Unlimited phishing pages through Google App Engine

October 11, 2020
unlimited phishing pages google app engine antiphishing soft routing

The latest discovered technique that can be abused to create and deliver phishing pages and financial malware while avoiding leading enterprise-grade security products was found by a cybersecurity researcher using Google App Engine domains.

Google App Engine is a cloud service platform for developing and deploying web applications on Google’s servers.

There are phishing campaigns that leverage enterprise cloud domains, so the technique is not new. So, the factor that made Google App Engine infrastructure a significant risk is how subdomain is generated and routed.

Usually, these cyber scammers would use cloud services and hosting to create applications embedded with malicious scripts. They also host phishing pages and use C2 (Command and Control) servers as the source, recipient, or destination URL of the malware payload. The typical URL structures are generated in a manner that is easy to filter, block, and monitor by enterprise-grade malware scanners and security products whenever the need arises. A cybersecurity administrator or profession could control a particular application’s access and network traffic coming from a subdomain.

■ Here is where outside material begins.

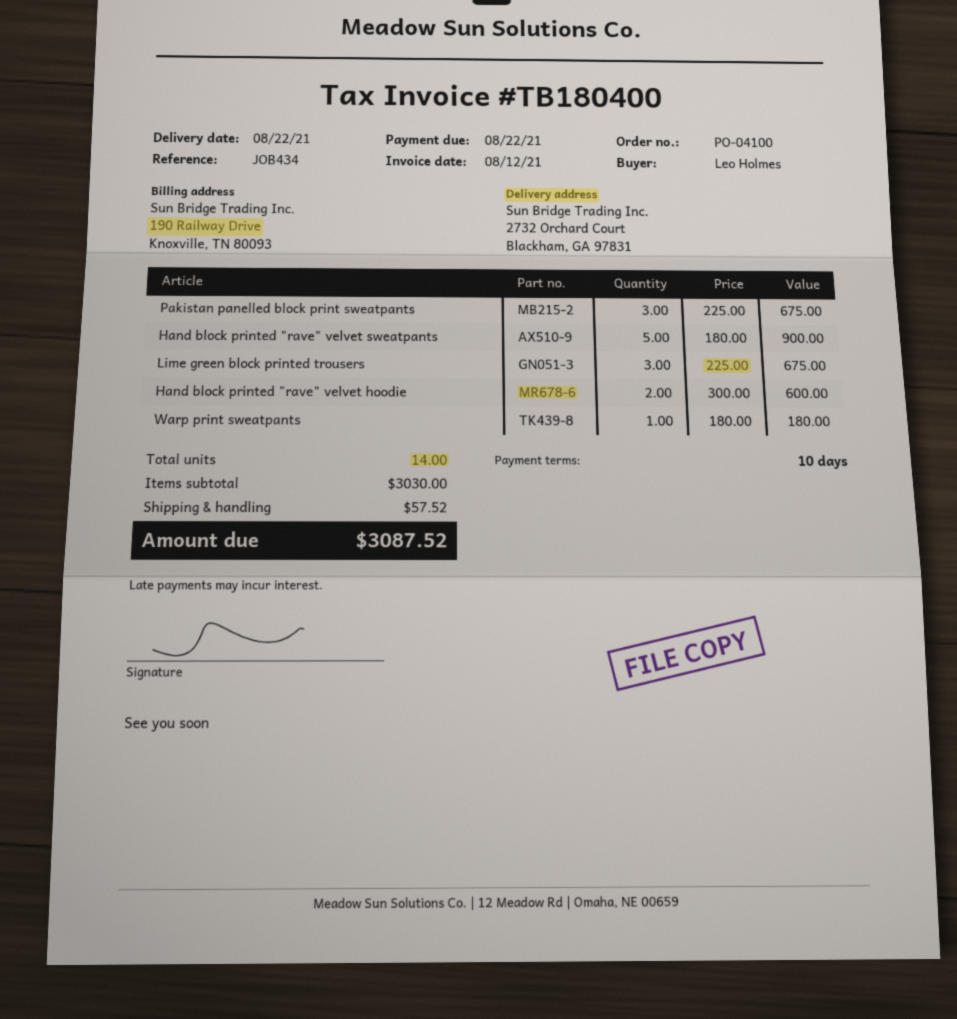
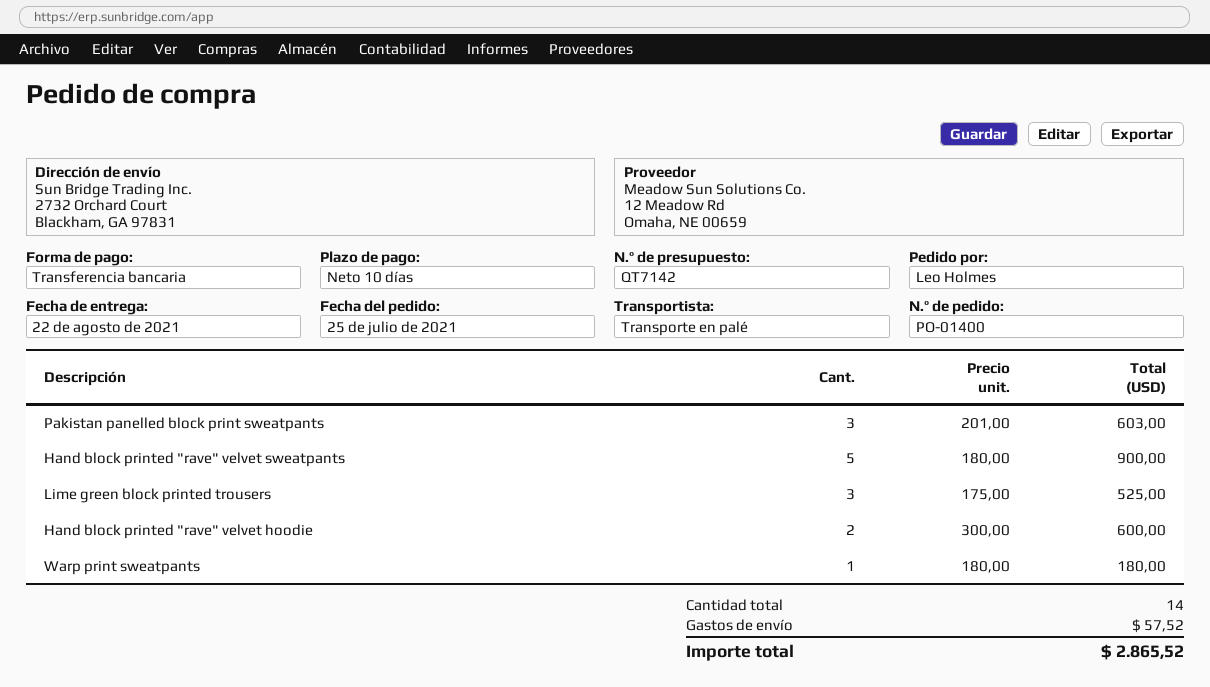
order number: PO-04100 -> PO-01400
Pakistan panelled block print sweatpants: 3 x 225.00 = 675.00 -> 3 x 201.00 = 603.00
Lime green block printed trousers: 3 x 225.00 = 675.00 -> 3 x 175.00 = 525.00
total: 3087.52 -> 2865.52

In the situation of Google App Engine, it has become a bit more complicated.

A researcher has demonstrated the use of Google’s appspot.com domain, which hosts the app engine’s apps. The app’s typical URL structure represents the apps Version, Service Name, Project ID, and Region ID – ‘VERSION – dot – SERVICE – dot – PROJECT_ID.REGION_ID.r.appspot.com’. The most critical to note here is that whenever a field on the URL structure is typed incorrect, Google App Engine will display the app’s default page, a networking concept called Soft Routing.

Ultimately this means that there can be many permutations of subdomains to get to the attacker’s malicious hosted application. The variation of invalid subdomains can now be used by the scammer to generate a long list of links and URLs for malicious activities that essentially points to a single malicious app. An available malicious app that is represented by unlimited numbers of URL Subdomains makes it harder for systems administrators and security professionals to block malicious activities.

Furthermore, all these subdomains will appear Verified by Google Trust Services.

 

After all, the domain appspot.com that hosts the Google App Engine and all its subdomains come with the seal of Google Trust Services on their SSL Certificate.

 

A Security Engineer, Yusuke Osumi, has tweeted an example of the phishing attack on how a Microsoft phishing webpage was exploiting the flaw of the design. He compiled a list of more than 2000 subdomain permutations generated dynamically by the app, leading to the phishing page.

 

google app engine twitter phishing pages

 

This phishing campaign is currently active as scammers, and cyber attackers continue to exploit the subdomain design flaw of Google App Engine. We advise users to remain vigilant, especially when a web application asks for your email and domain credentials.